<<<<

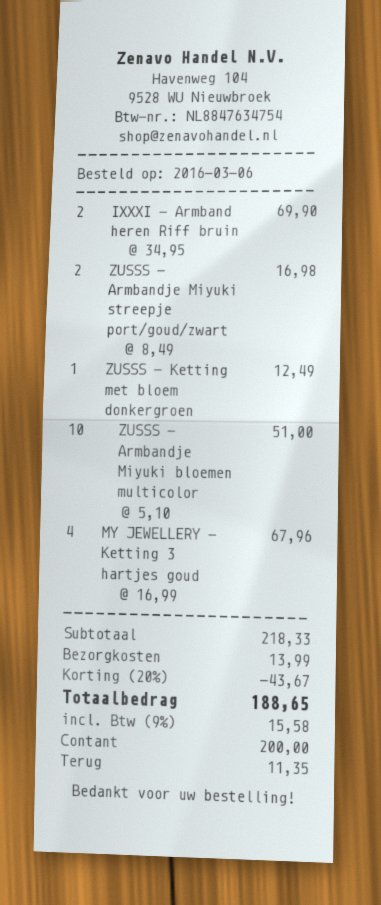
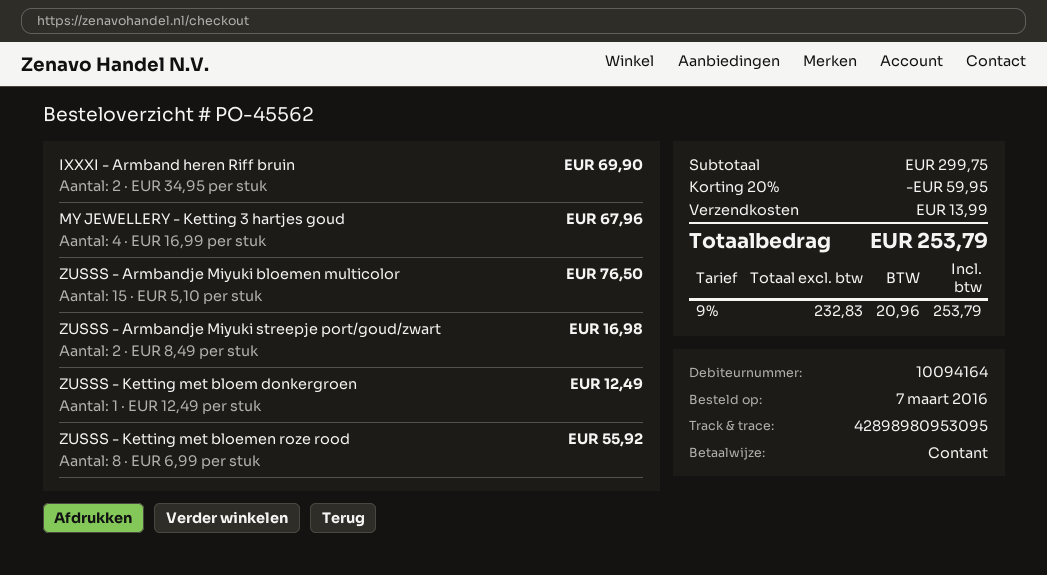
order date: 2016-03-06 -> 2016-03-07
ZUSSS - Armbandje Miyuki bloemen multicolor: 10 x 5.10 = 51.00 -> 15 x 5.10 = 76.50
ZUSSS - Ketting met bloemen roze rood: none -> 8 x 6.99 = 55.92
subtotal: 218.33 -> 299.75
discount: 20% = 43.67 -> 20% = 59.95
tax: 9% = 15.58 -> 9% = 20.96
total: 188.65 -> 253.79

>>>>

**Work instruction:** Repeat exactly, and only, the lines from the one containing "discount: 20% = 43.67 -> 20% = 59.95" through the end of the material.

**Solution for this problem:**
discount: 20% = 43.67 -> 20% = 59.95
tax: 9% = 15.58 -> 9% = 20.96
total: 188.65 -> 253.79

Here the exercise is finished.